StopGull makes 3-foot-long canvas strips with plastic candelabra-looking spikes mounted every 3 inches. These rotate and upset a bird’s balance when it tries to land. They can be strapped along a rail, or bow or stern pulpit, and don’t need removing. I fitted one strip on the forward rail at the bow. Fitting them to the sides would have impeded the jib. I fitted two more to my davit arms, which effectively stopped birds landing, including pelicans. They are also available in self-adhesive single units to stick on things such as navigation lights.

An awning was the most effective way to keep the decks clean. This one, made by Shadetree, was well-made and stayed up in a breeze. Roger Hughes

Acoustic Devices

All the above devices only protected sections of a sailboat, but acoustic deterrents claim to cover amazingly large areas, even a complete marina! I tried two very sophisticated-looking units made by Bird Gard and Bird-B-Gone.

A speaker emits different distressed bird calls, which causes birds to flee the area. These can be programmed to upset individual species or rotate through a number of common types. One unit was solar-powered for outside use and sat on the deck. The other had two separate speakers that I ran halfway up my masts on halyards. I tried each unit separately.
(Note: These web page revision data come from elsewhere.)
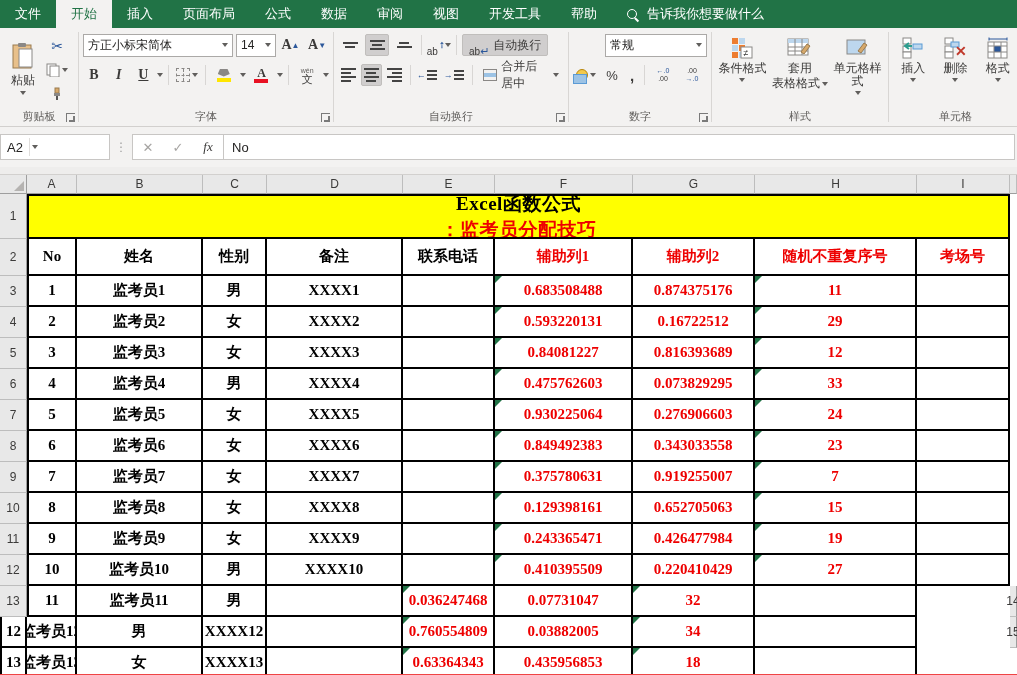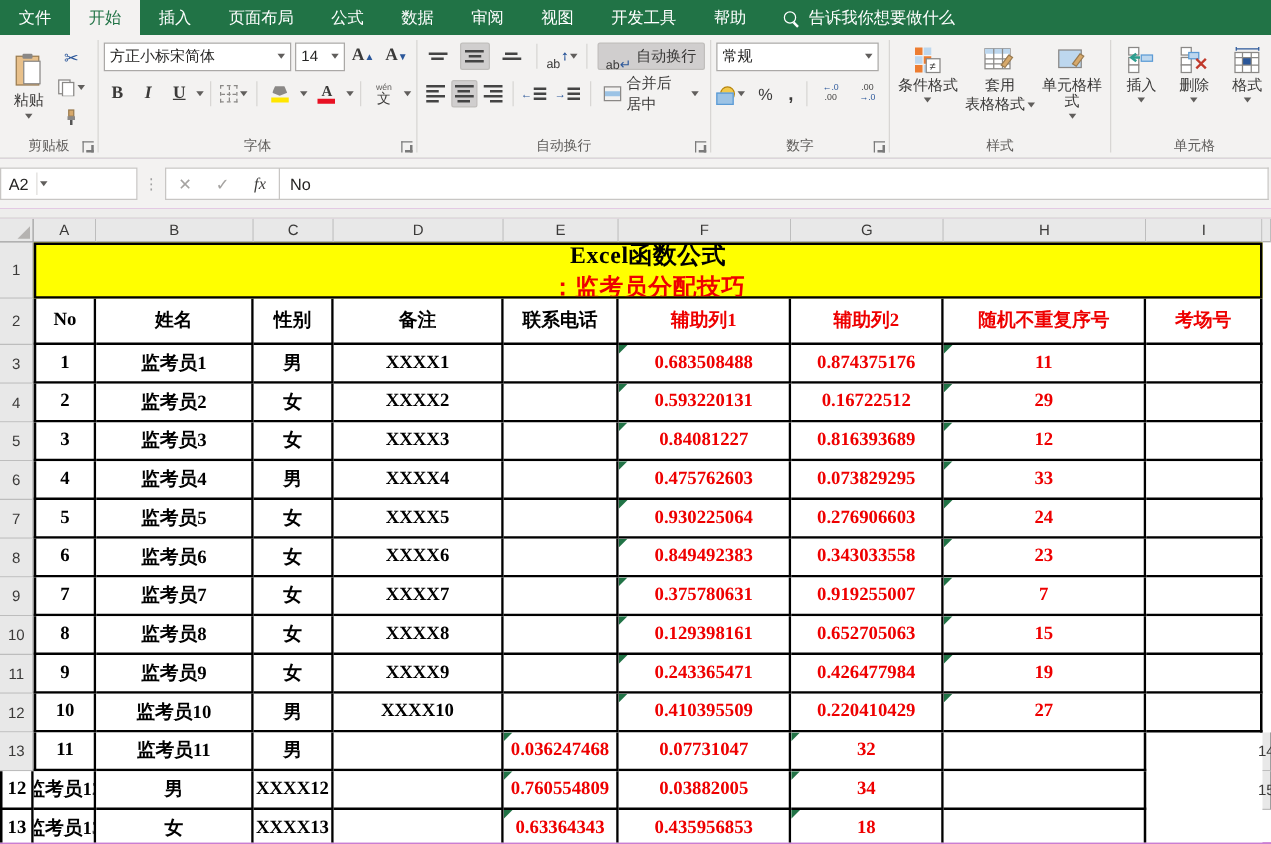--- a/index.html
+++ b/index.html
@@ -5,7 +5,7 @@
   * { margin:0; padding:0; box-sizing:border-box; }
   html,body { width:1017px; height:675px; overflow:hidden; }
   body { font-family:"Liberation Sans", sans-serif; background:#fff; }
-  .app { position:relative; width:1017px; height:675px; overflow:hidden; background:#a21caf; }
+  .app { position:relative; width:1017px; height:675px; overflow:hidden; background:#ef4444; }
 
   
   .tabbar { height:28px; background:#217346; display:flex; align-items:stretch; color:#fff; font-size:13px; }

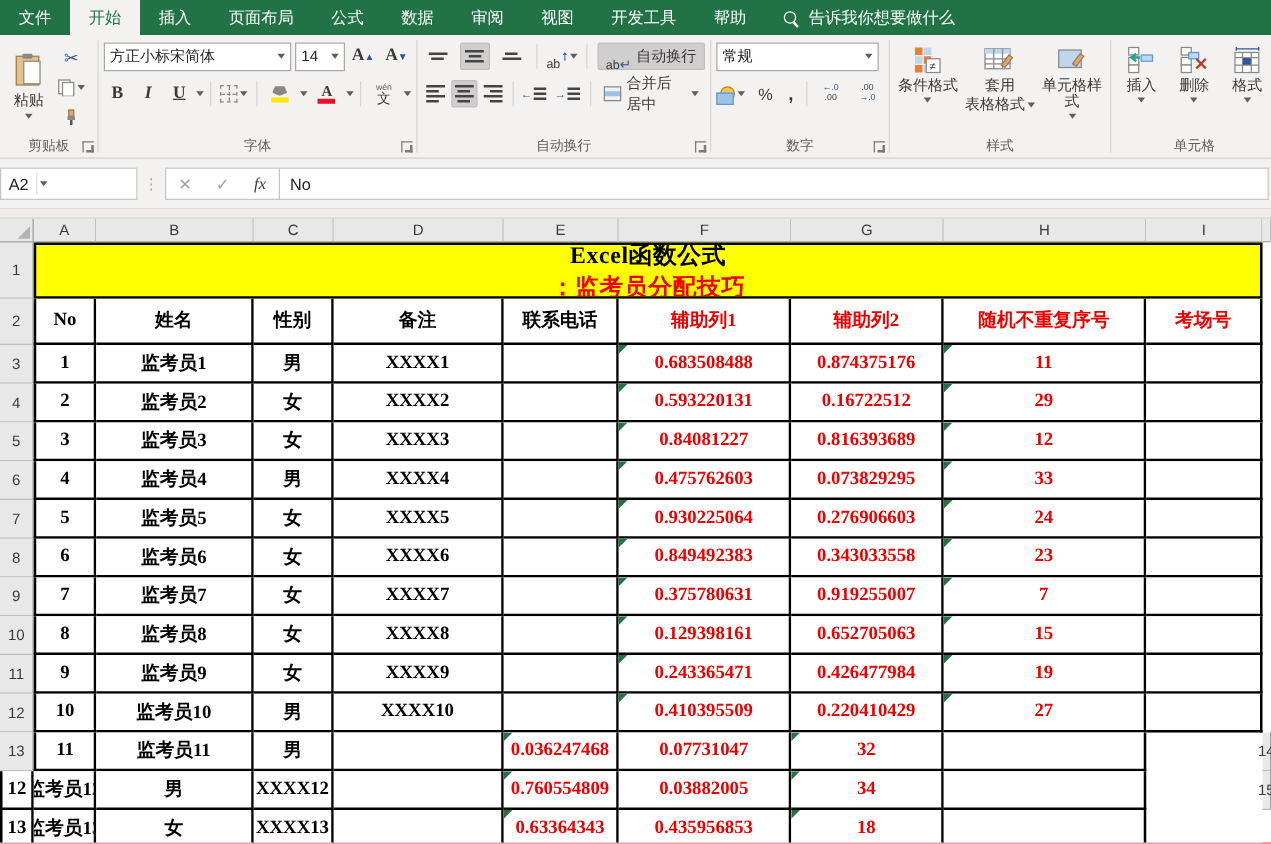--- a/index.html
+++ b/index.html
@@ -37,7 +37,7 @@
 
   
   .g-font { width:254px; }
-  .row1, .row2 { display:flex; align-items:center; gap:3px; height:26px; margin-bottom:4px;justify-content:space-between; }
+  .row1, .row2 { display:flex; align-items:center; gap:3px; height:26px; margin-bottom:4px; }
   .combo { background:#fff; border:1px solid #aba9a7; height:23px; display:flex; align-items:center; font-size:12px; color:#252423; padding:0 4px; justify-content:space-between; gap:4px; }
   .fname { width:152px; }
   .fsize { width:40px; }

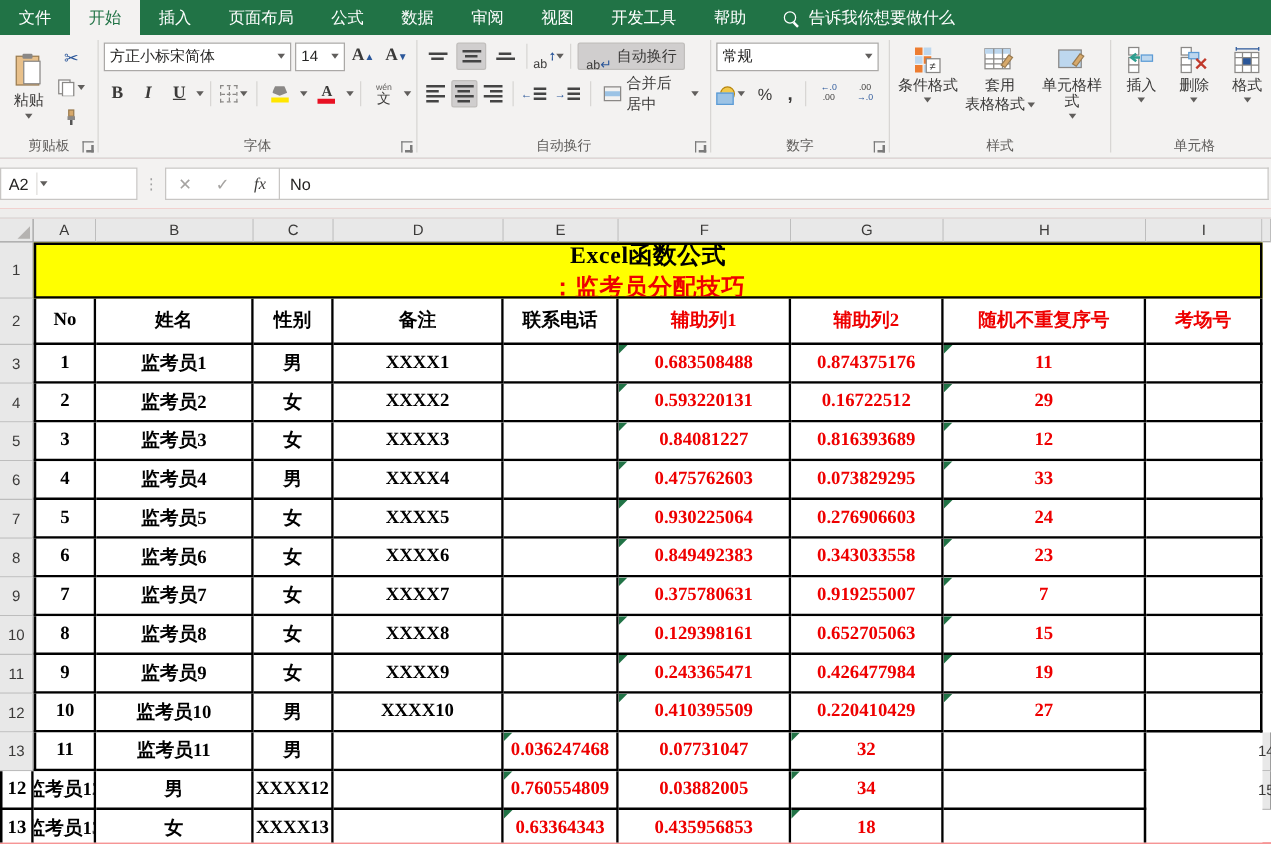--- a/index.html
+++ b/index.html
@@ -77,7 +77,7 @@
 
   
   .g-num { width:142px; }
-  .numfmt { width:130px; }
+  .numfmt { width:130px;margin-left:32px; }
   .coin { width:12px; height:12px; border-radius:50%; background:#f2c94c; border:1px solid #b8860b; position:relative; }
   .coin::after { content:""; position:absolute; left:-4px; top:4px; width:12px; height:8px; background:#9cc3e5; border:1px solid #5b9bd5; }
   .pct { font-size:13px; width:20px; height:22px; }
The calls are quite strident, and Britannia began to sound like an aviary, where the cacophony soon become as annoying as the real bird cries. Volume and duration can be controlled, and they shut off automatically at night when birds are less prevalent. But if you left one of these devices squawking all day, I can imagine there would be complaints — birds or no birds. Bird Gard’s model with separate speakers seemed to be more effective overall, but both units frightened the smaller birds that visited.

Wind-driven devices
The hanging rotator was too low to keep the birds off of the triatic stay. Wind-driven devices are also useless in a flat calm. Roger Hughes

These devices are much more expensive than individual products (in the region of $200 to $400), but upon adding up the cost of all the separate devices needed to protect a sailboat completely, the cost came to about the same.

There are many other products: imitation snakes, the before-mentioned plastic owl and other quite impressive bird decoys, shiny disks which flutter in the breeze, balloons and myriad other things. Some of these struck me as more gimmicky than effective, but I did not test them.


Individual devices can prevent birds from perching on mastheads, spreaders, radars, booms and rails, and these undoubtedly reduce droppings on decks. But birds still manage to cling to rigging wires, even those that are vertical.

The acoustic deterrents are the only things that cover a complete boat and are easy to set up and remove. But even these didn’t stop determined birds from landing during the one- or two-minute intervals between calls, and they definitely are noisy.

I finally came to the conclusion that the only way to keep a sailboat’s decks entirely free from droppings is with awnings, which don’t rely on wind and are also silent.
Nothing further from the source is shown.